Hautarzt. 1997 Jul;48(7):496-9. doi: 10.1007/s001050050617.
A 65 year old male patient was diagnosed with hereditary hemorrhagic telangiectasia at 30. During recent years he has suffered frequent, almost daily, nose bleeds causing anemia and making several blood transfusions necessary. In the past 2-3 years, the patient has developed multiple squamous cell carcinomas on the face. These unusually large tumours were treated by micrographic surgery using paraffin sections and the defects dosed with a variety of flaps and grafts. Several solar keratoses were also removed.
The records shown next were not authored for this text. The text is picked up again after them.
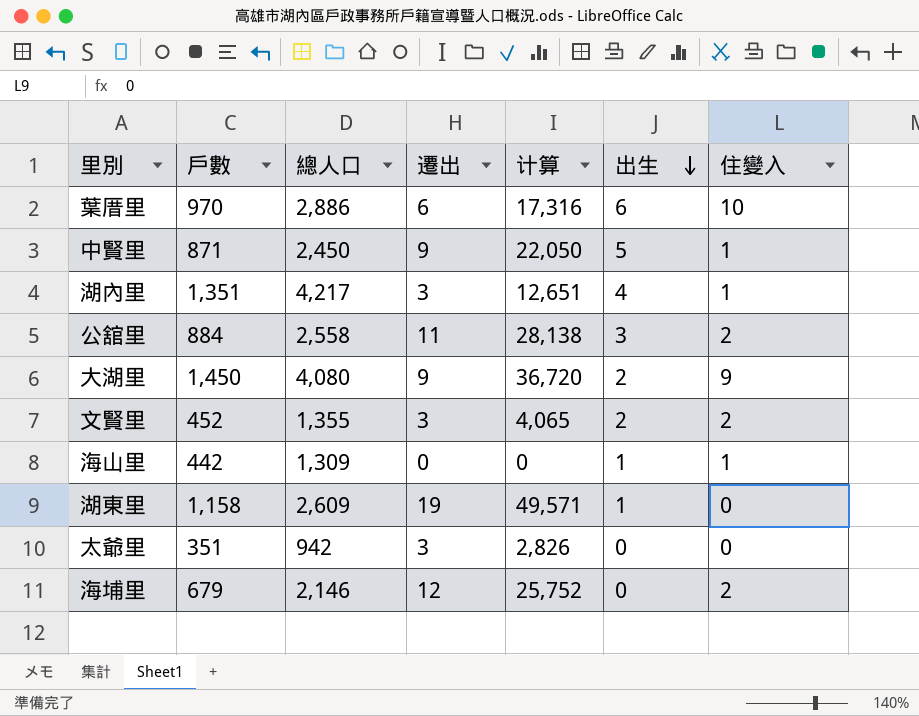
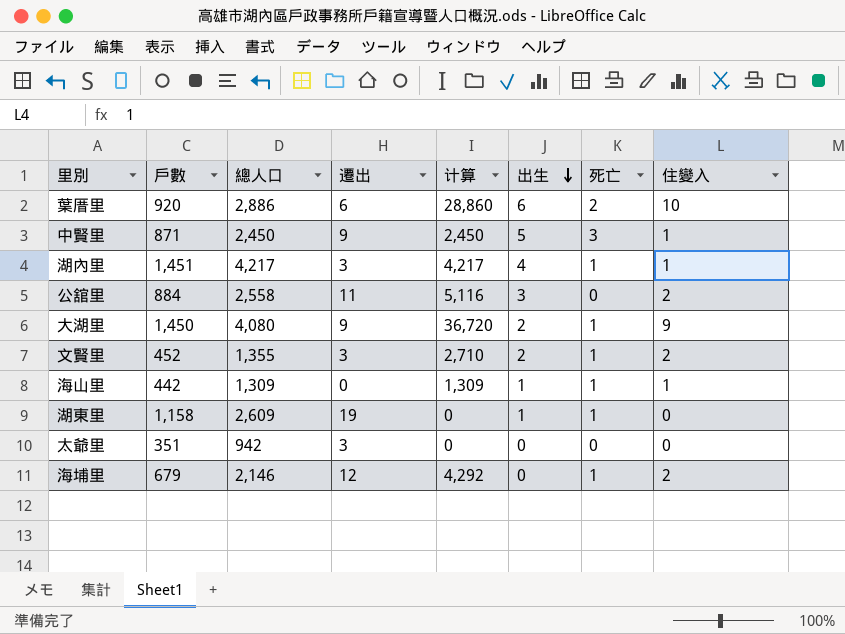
column 计算 | formula: [總人口] * [遷出] -> [總人口] * [住變入]
column 死亡 | position: none -> 7
葉厝里 | 戶數: 970 -> 920
湖內里 | 戶數: 1,351 -> 1,451

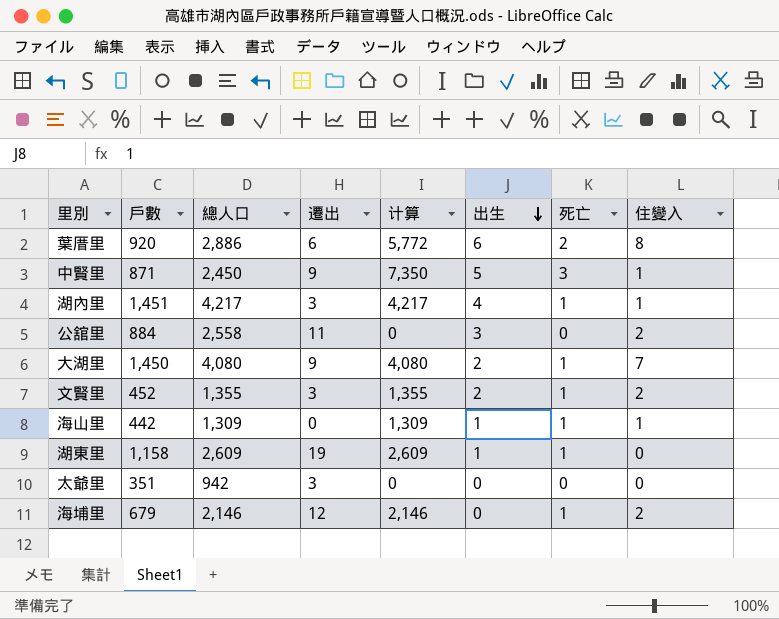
column 计算 | formula: [總人口] * [住變入] -> [總人口] * [死亡]
葉厝里 | 住變入: 10 -> 8
大湖里 | 住變入: 9 -> 7

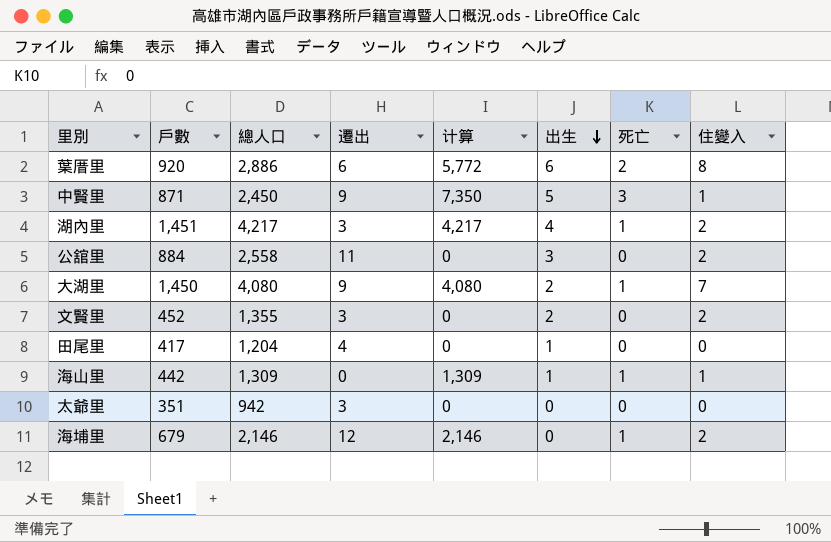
row 湖東里: 1,158 | 2,609 | 19 | 2,609 | 1 | 1 | 0 -> none
湖內里 | 住變入: 1 -> 2
文賢里 | 计算: 1,355 -> 0
文賢里 | 死亡: 1 -> 0
row 田尾里: none -> 417 | 1,204 | 4 | 0 | 1 | 0 | 0

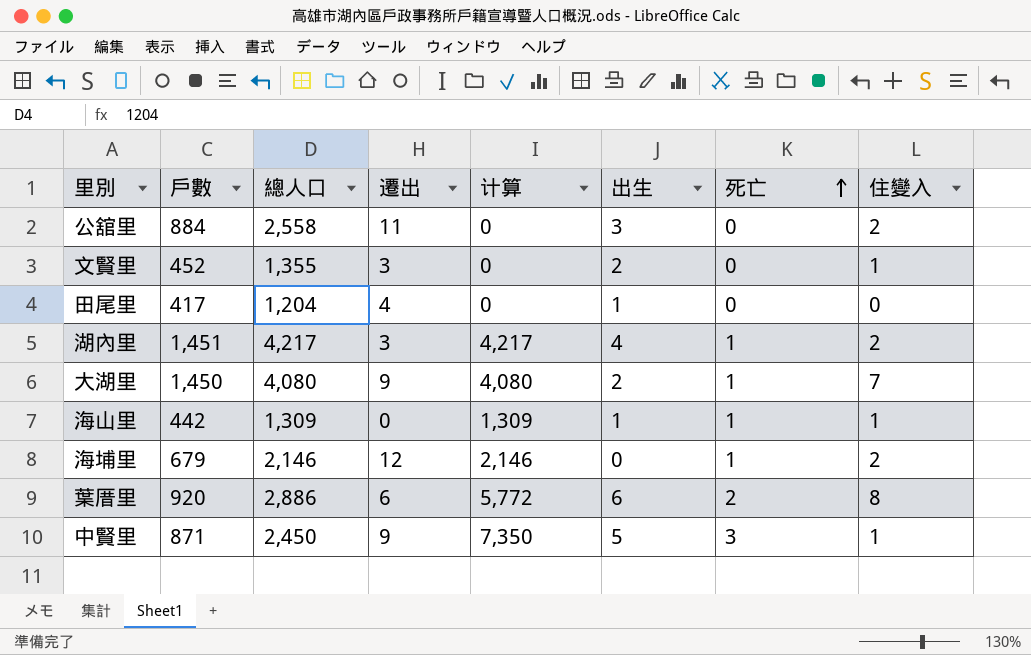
row order: 出生 descending -> 死亡 ascending
row 太爺里: 351 | 942 | 3 | 0 | 0 | 0 | 0 -> none
文賢里 | 住變入: 2 -> 1

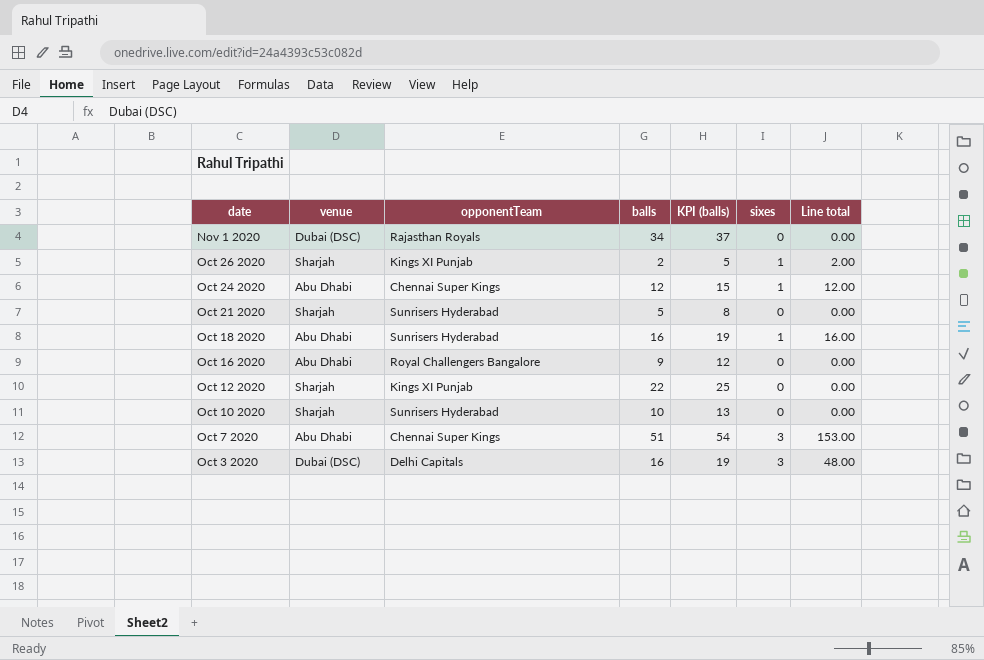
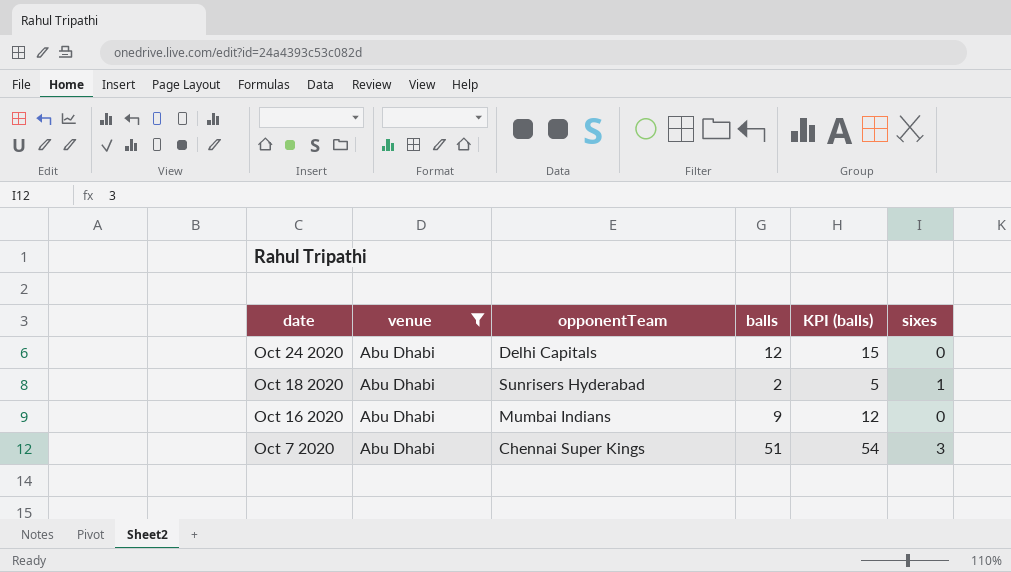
filter: none -> venue = Abu Dhabi
column Line total | formula: [balls] * [sixes] -> none
Oct 24 2020 | opponentTeam: Chennai Super Kings -> Delhi Capitals
Oct 24 2020 | sixes: 1 -> 0
Oct 18 2020 | balls: 16 -> 2
Oct 18 2020 | KPI (balls): 19 -> 5
Oct 16 2020 | opponentTeam: Royal Challengers Bangalore -> Mumbai Indians

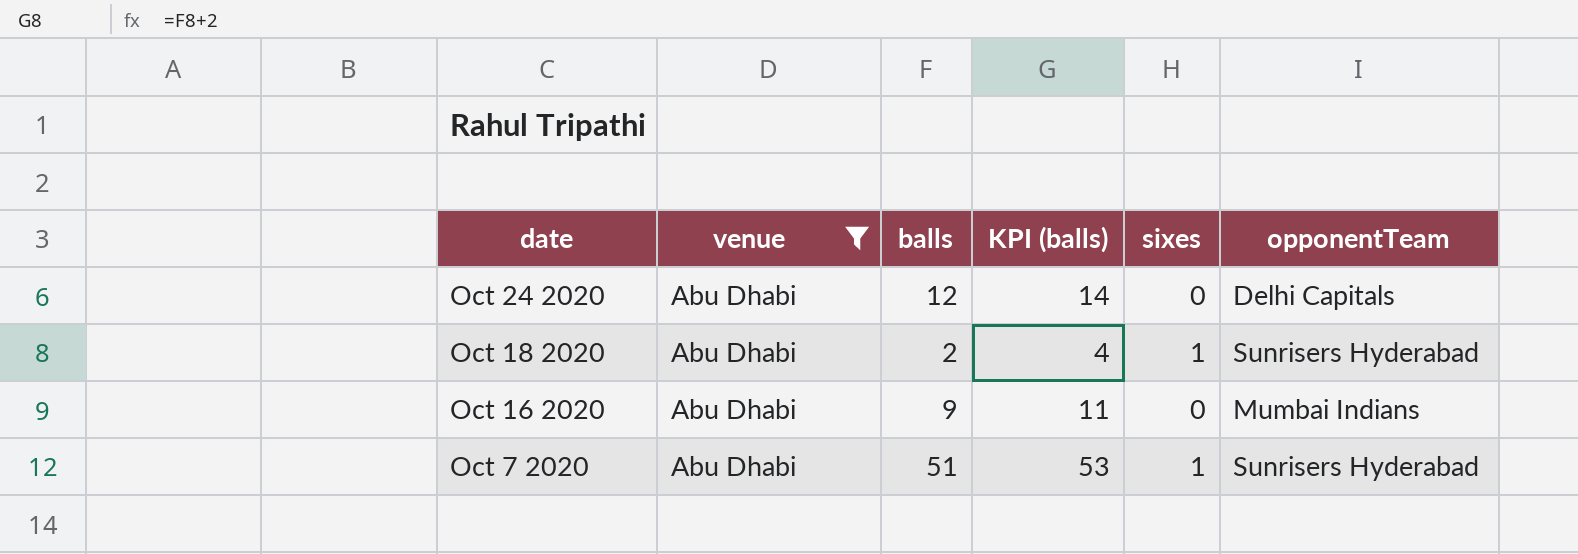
column KPI (balls) | formula: [balls] + 3 -> [balls] + 2
column opponentTeam | position: 3 -> 6
Oct 7 2020 | sixes: 3 -> 1
Oct 7 2020 | opponentTeam: Chennai Super Kings -> Sunrisers Hyderabad

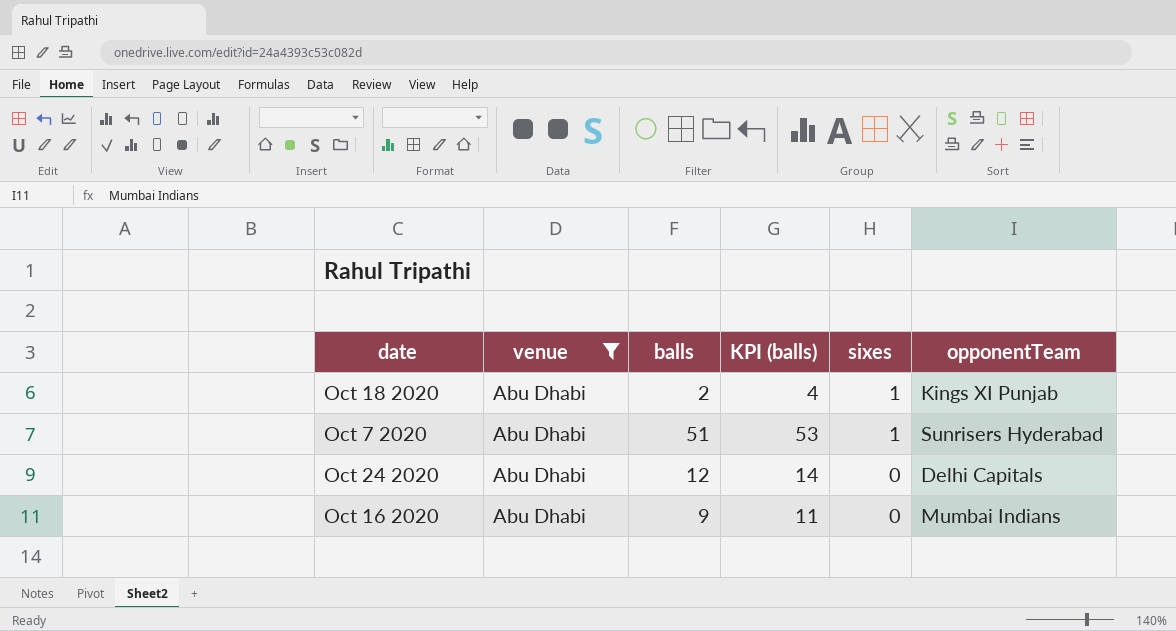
row order: date descending -> sixes descending
Oct 18 2020 | opponentTeam: Sunrisers Hyderabad -> Kings XI Punjab

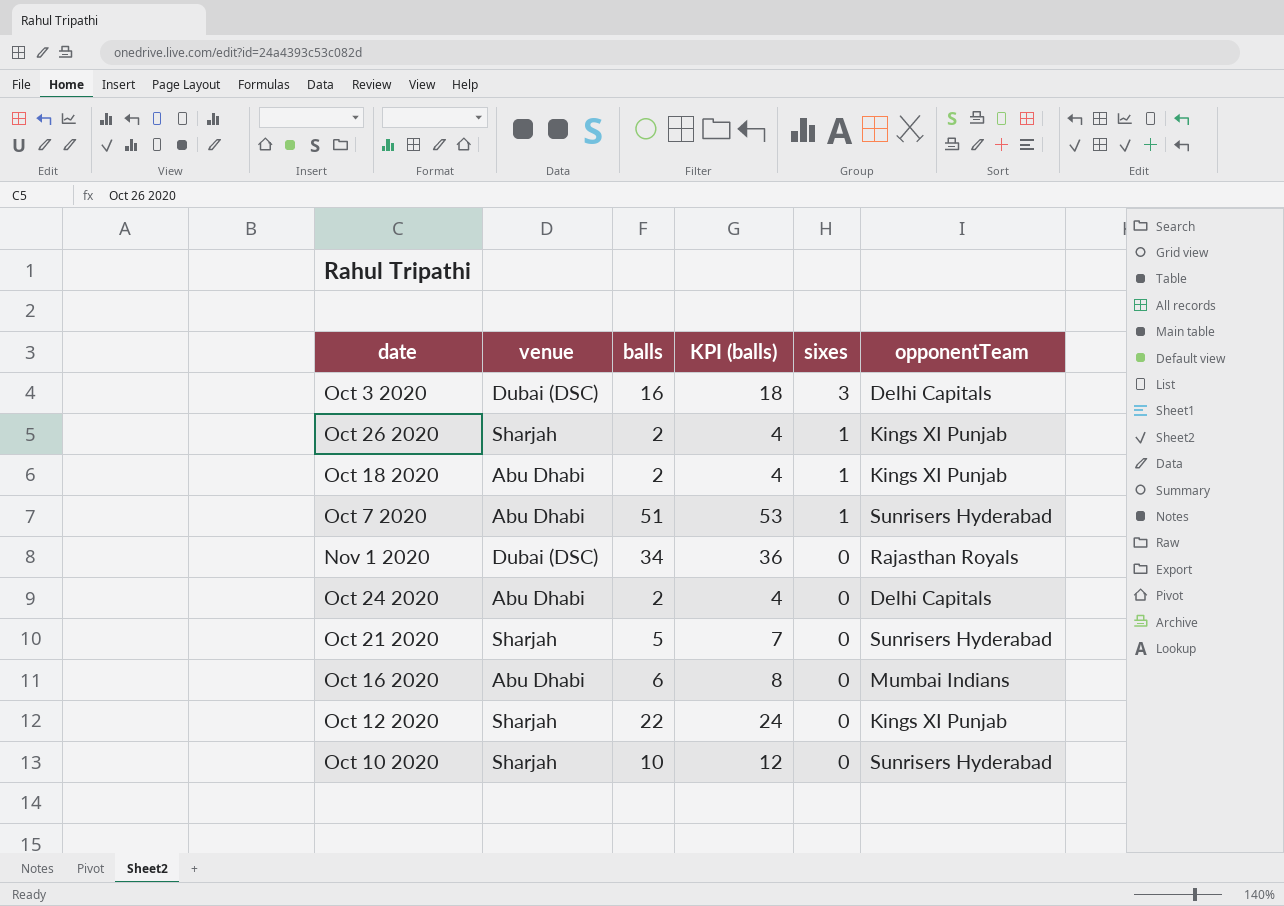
filter: venue = Abu Dhabi -> none
Oct 24 2020 | balls: 12 -> 2
Oct 24 2020 | KPI (balls): 14 -> 4
Oct 16 2020 | balls: 9 -> 6
Oct 16 2020 | KPI (balls): 11 -> 8

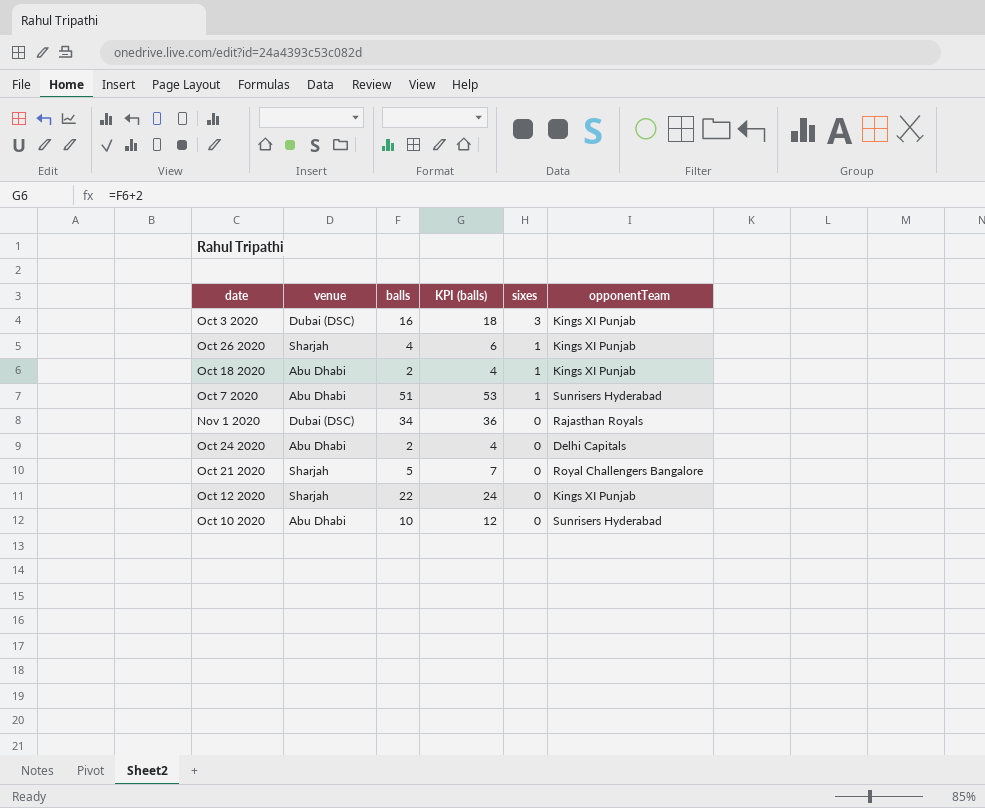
row Oct 16 2020: Abu Dhabi | 6 | 8 | 0 | Mumbai Indians -> none
Oct 3 2020 | opponentTeam: Delhi Capitals -> Kings XI Punjab
Oct 26 2020 | balls: 2 -> 4
Oct 26 2020 | KPI (balls): 4 -> 6
Oct 21 2020 | opponentTeam: Sunrisers Hyderabad -> Royal Challengers Bangalore
Oct 10 2020 | venue: Sharjah -> Abu Dhabi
If hemostasis parameters are normal, skin surgery can be performed without hesitation in hereditary hemorrhagic telangiectasia.
一名65岁男性患者在30岁时被诊断为遗传性出血性毛细血管扩张症。近年来,他频繁鼻出血,几乎每天都有,导致贫血,需要多次输血。在过去的2至3年里,患者面部出现了多处鳞状细胞癌。这些异常大的肿瘤通过使用石蜡切片的显微外科手术进行治疗,缺损部位用各种皮瓣和移植物覆盖。还切除了几处日光性角化病。如果止血参数正常,在遗传性出血性毛细血管扩张症患者中可以毫不犹豫地进行皮肤手术。